We note that although the issue of the effective date of an injunction to be entered on remand from an appeal was not before this court when we issued the opinion in this case, our mandate necessarily subsumed the existing law that “[w]here there has been a delay in the entry of a non-compete injunction enforceable under section 542.335(1)(c), the party seeking to enforce the non-compete clause is entitled to ․ the enforcement of the full non-compete period specified in the agreement between the parties.” Anakarli Boutique, Inc. v. Ortiz, 152 So.3d 107, 109 (Fla. 4th DCA 2014) (footnote omitted) (citing § 542.335(1)(c), Fla. Stat. (2012)); see also Atomic Tattoos, LLC v. Morgan, 45 So.3d 63, 66 (Fla. 2d DCA 2010) (reversing denial of temporary injunction and remanding with instructions to “enter a temporary injunction to begin on the date on which the trial court enters its order”); Xerographics, Inc. v. Thomas, 537 So.2d 140, 143 (Fla. 2d DCA 1988) (reversing and remanding for entry of a permanent injunction “for a period of one year from the issuance of the trial court's order”); Orkin Exterminating Co. v. Bailey, 550 So.2d 563, 565 (Fla. 4th DCA 1989) (remanding for entry of amended orders granting temporary injunctions and directing that “the injunctions shall be for a period of two years beginning on the date the amended orders are entered”). Dr. Colina has been in violation of Section 8.1 of the Agreement since he began his employment with IMG. FDHS has yet to receive the benefit of its bargain, and “[i]t would be stunningly unfair if the law held that a valid non-compete clause could be nullified because the non-compete period was devoured by the time it took to appeal an erroneous ruling” of the trial court. Anakarli, 152 So.3d at 109.
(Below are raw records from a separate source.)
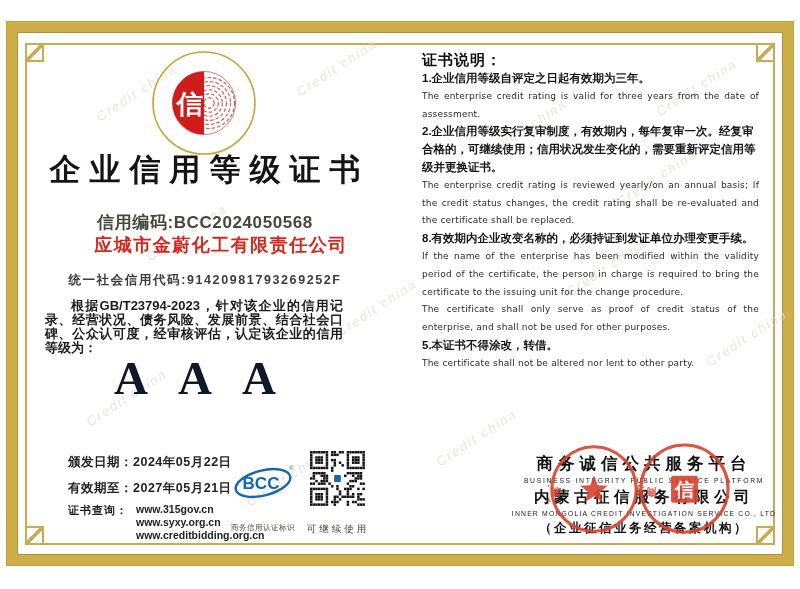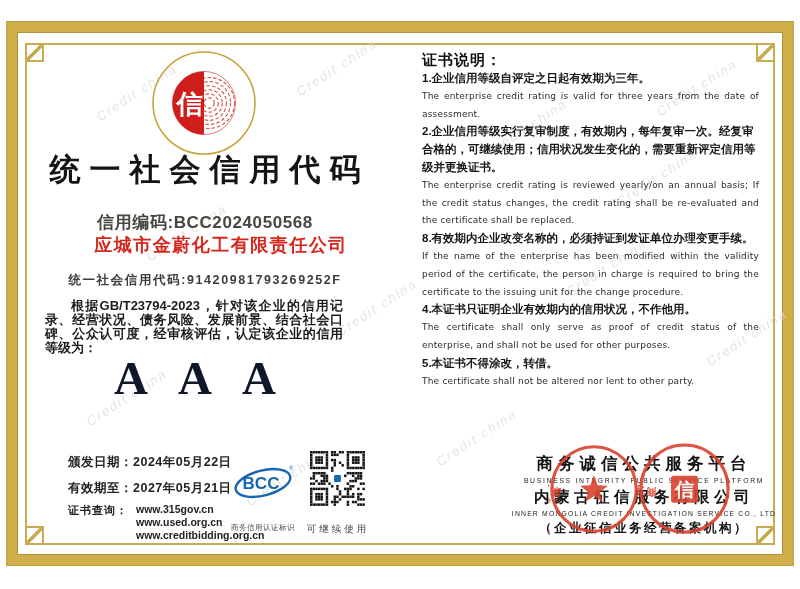--- a/index.html
+++ b/index.html
@@ -118,42 +118,42 @@
       <circle cx="57" cy="53" r="17"></circle>
         <circle cx="57" cy="53" r="21"></circle>
         <circle cx="57" cy="53" r="25"></circle>
     </g>
     <text x="38" y="63" text-anchor="middle" font-size="26" font-weight="bold" fill="#fff" font-family="Liberation Serif, DejaVu Serif, serif">信</text>
     <text font-size="9.5" font-style="italic" font-weight="bold" fill="#a34d21" font-family="Liberation Serif, DejaVu Serif, serif" letter-spacing="1">
       <textPath href="#arcBot" startOffset="25%" text-anchor="middle">Credit china</textPath>
     </text>
   </svg>
 
-  <div class="title-zh">统一社会信用代码</div>
+  <div class="title-zh">企业信用等级证书</div>
   <div class="credit-code">信用编码:BCC2024050568</div>
   <div class="company">应城市金蔚化工有限责任公司</div>
   <div class="uscc">统一社会信用代码:91420981793269252F</div>
   <div class="para">根据GB/T23794-2023，针对该企业的信用记录、经营状况、债务风险、发展前景、结合社会口碑、公众认可度，经审核评估，认定该企业的信用等级为：</div>
   <div class="rating">AAA</div>
 
   <div class="dates">
     <div>
       <span>颁发日期：</span><span>2024年05月22日</span>
     </div>
     <div>
       <span>有效期至：</span><span>2027年05月21日</span>
     </div>
   </div>
 
   <div class="query">
     <span class="q-label">证书查询：</span>
     <ul>
 
     <li>www.315gov.cn</li>
-        <li>www.used.org.cn</li>
+        <li>www.syxy.org.cn</li>
         <li>www.creditbidding.org.cn</li>
       </ul>
   </div>
 
   <svg class="bcc" viewBox="0 0 66 48">
     <ellipse cx="33" cy="25" rx="28" ry="12.5" transform="rotate(-14 33 25)" fill="none" stroke="#1467b0" stroke-width="2.4"></ellipse>
     <text x="31" y="31" text-anchor="middle" font-size="17" font-weight="bold" fill="#1467b0">BCC</text>
     <text x="59" y="12" font-size="6" fill="#1467b0">®</text>
   </svg>
   <div class="bcc-caption">商务信用认证标识</div>
@@ -367,21 +367,20 @@
 
         <p class="zh">1.企业信用等级自评定之日起有效期为三年。</p>
         <p class="en">The enterprise credit rating is valid for three years from the date of assessment.</p>
 
         <p class="zh">2.企业信用等级实行复审制度，有效期内，每年复审一次。经复审合格的，可继续使用；信用状况发生变化的，需要重新评定信用等级并更换证书。</p>
         <p class="en">The enterprise credit rating is reviewed yearly/on an annual basis; If the credit status changes, the credit rating shall be re-evaluated and the certificate shall be replaced.</p>
 
         <p class="zh">8.有效期内企业改变名称的，必须持证到发证单位办理变更手续。</p>
         <p class="en">If the name of the enterprise has been modified within the validity period of the certificate, the person in charge is required to bring the certificate to the issuing unit for the change procedure.</p>
 
-        <p class="zh">4.本证书只证明企业有效期内的信用状况，不作他用。</p>
         <p class="en">The certificate shall only serve as proof of credit status of the enterprise, and shall not be used for other purposes.</p>
 
         <p class="zh">5.本证书不得涂改，转借。</p>
         <p class="en">The certificate shall not be altered nor lent to other party.</p>
       </div>
   </div>
 
   <div class="issuer">
     <div class="l1">商务诚信公共服务平台</div>
     <div class="e1">BUSINESS INTEGRITY PUBLIC SERVICE PLATFORM</div>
The motion to enforce mandate is granted. The trial court is again instructed to enter an order granting the temporary injunction prohibiting Dr. Colina from violating Section 8.1 of the Partner Professional Services Agreement and prohibiting Dr. Colina from interfering with FDHS's client base in specific, not impermissibly vague, terms. The two-year injunctive period shall commence on the date the order is entered on remand.
MORRIS, BLACK, and SLEET, JJ., Concur.